Use scipy.signal.lombscargle to compute the power spectrum of the synthetic RV data,
identify the peak frequency, and use it as the initial period estimate for curve_fit.
Show that this two-step approach still recovers the correct period when the single-step
approach fails (try a very different initial guess to trigger failure).
Eccentric orbit
A circular orbit produces a pure sinusoid, but most real exoplanets have eccentric orbits. Replace the model with:
$$v(t) = K [\cos(\omega + \nu(t)) + e \cos\omega] + v_\text{sys}$$
where $e$ is the eccentricity, $\omega$ the argument of periapsis, and $\nu(t)$ the true anomaly (obtained by solving Kepler's equation numerically). Generate data with $e = 0.3$ and show that fitting a pure sinusoid to it yields a systematically biased period estimate.
Multiple planets
Extend make_rv_data to superpose signals from two planets with different periods.
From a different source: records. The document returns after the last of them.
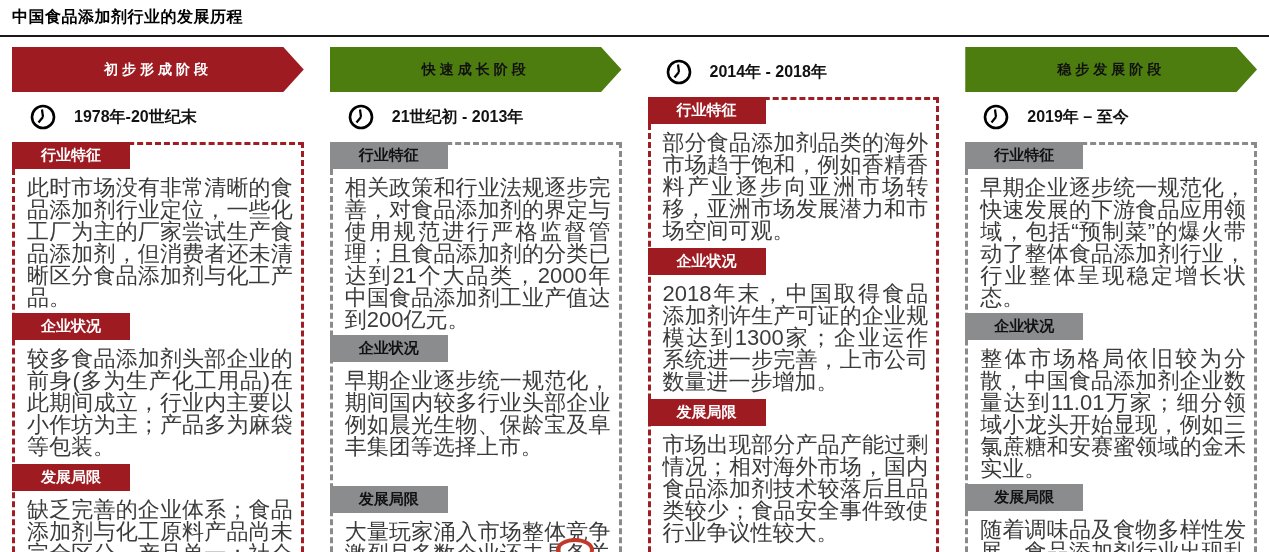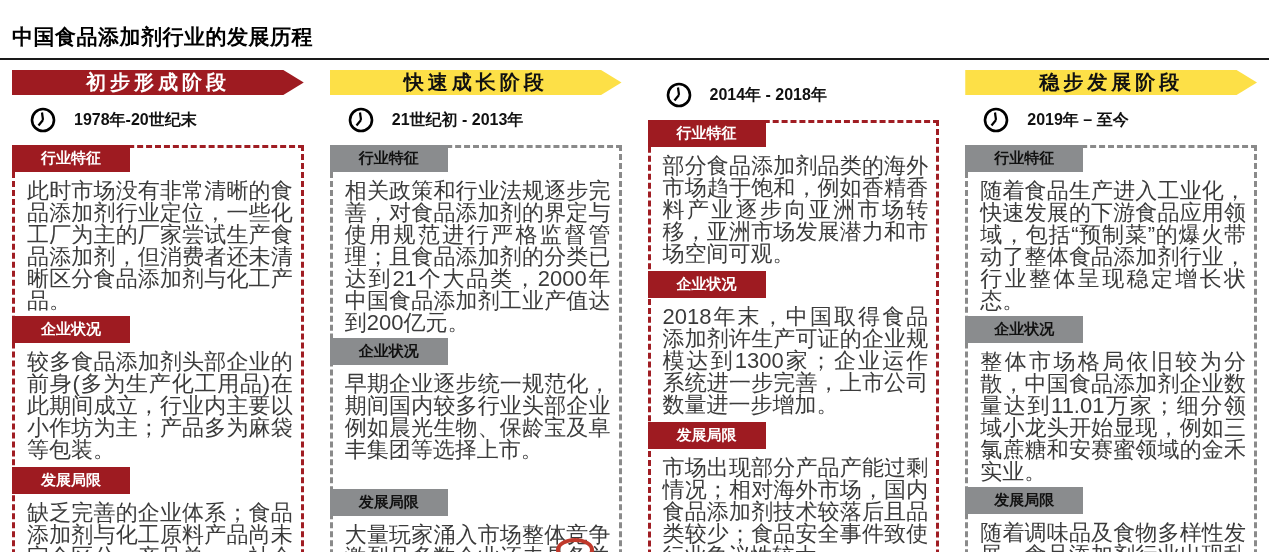"中国食品添加剂行业的发展历程" .page-title { font-size: 21px -> 16px; padding: 23px 12px 5px 12px -> 7px 12px 5px 12px }
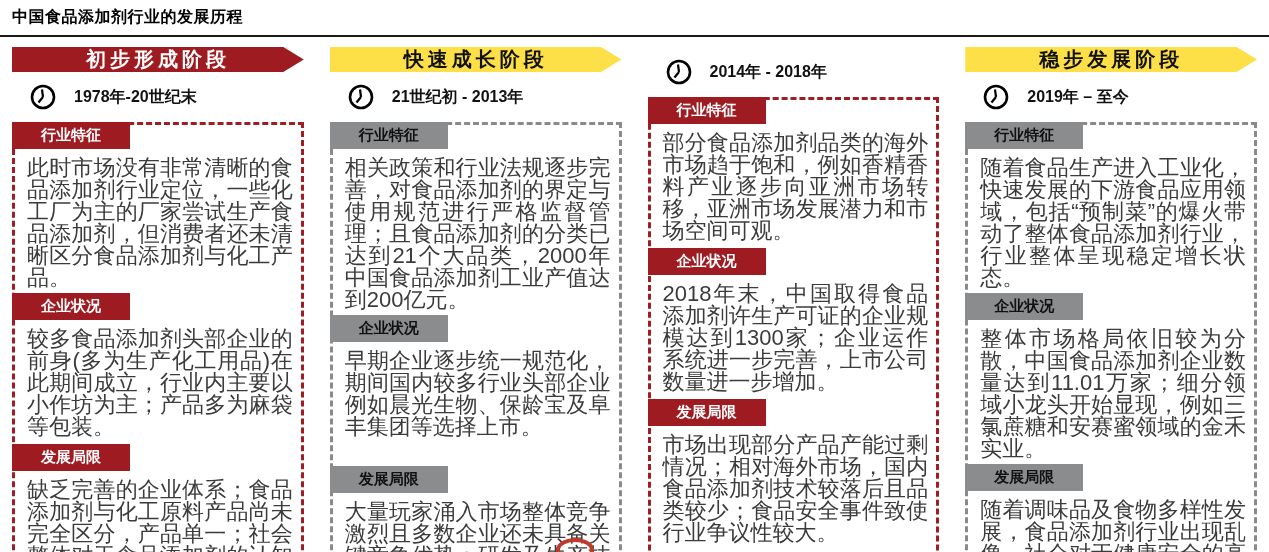"初步形成阶段" .arrow { font-size: 20px -> 14px; height: 25px -> 45px }
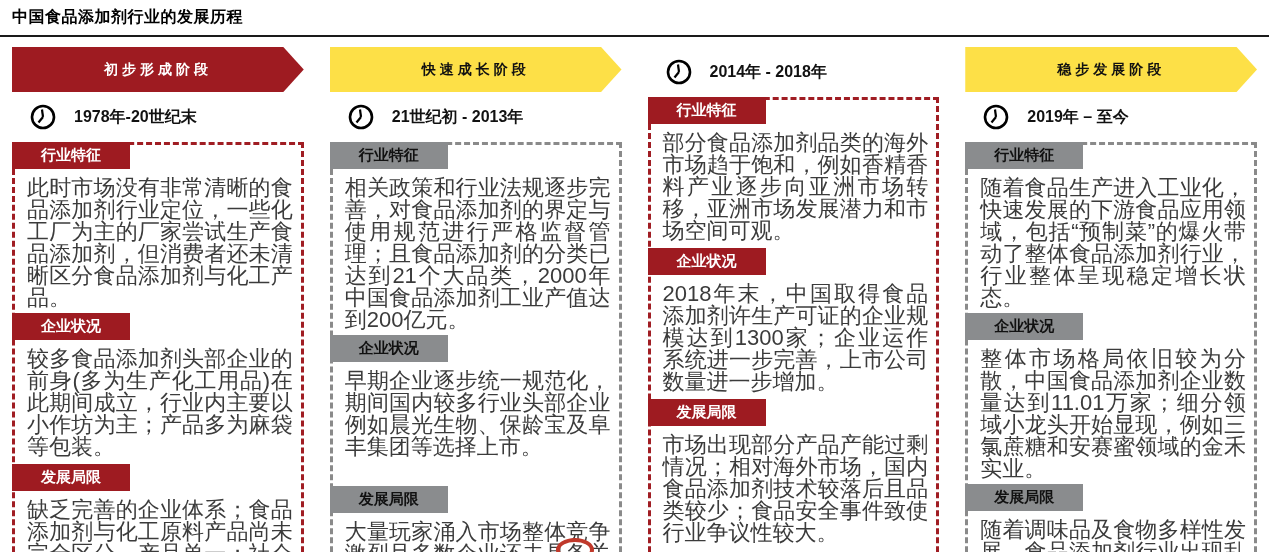"快速成长阶段" .stage--gray .arrow { background: #fde047 -> #4d7c0f }
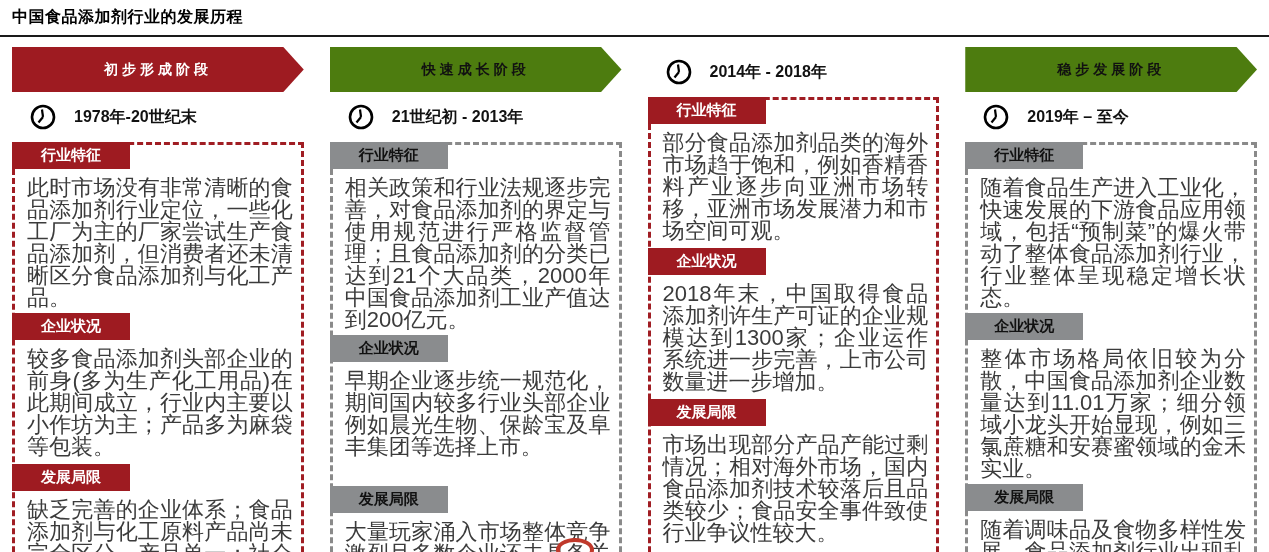"随着食品生产进入工业化，快速发展的下游食品应用领域，包括“预制菜”的爆火带动了整" p.sec-text { text: 随着食品生产进入工业 -> 早期企业逐步统一规范 }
Show that fit_sinusoid (single-planet model) fails to recover either period correctly,
then fit a two-planet model and demonstrate clean recovery.
Detection threshold
Generate 200 data sets for each of ten noise levels from 2 to 50 m/s.
For each data set, run fit_sinusoid and classify the result as a detection when
$\sigma_K / K < 0.1$. Plot the detection fraction as a function of noise level and
identify the noise floor at which detection drops below 50%.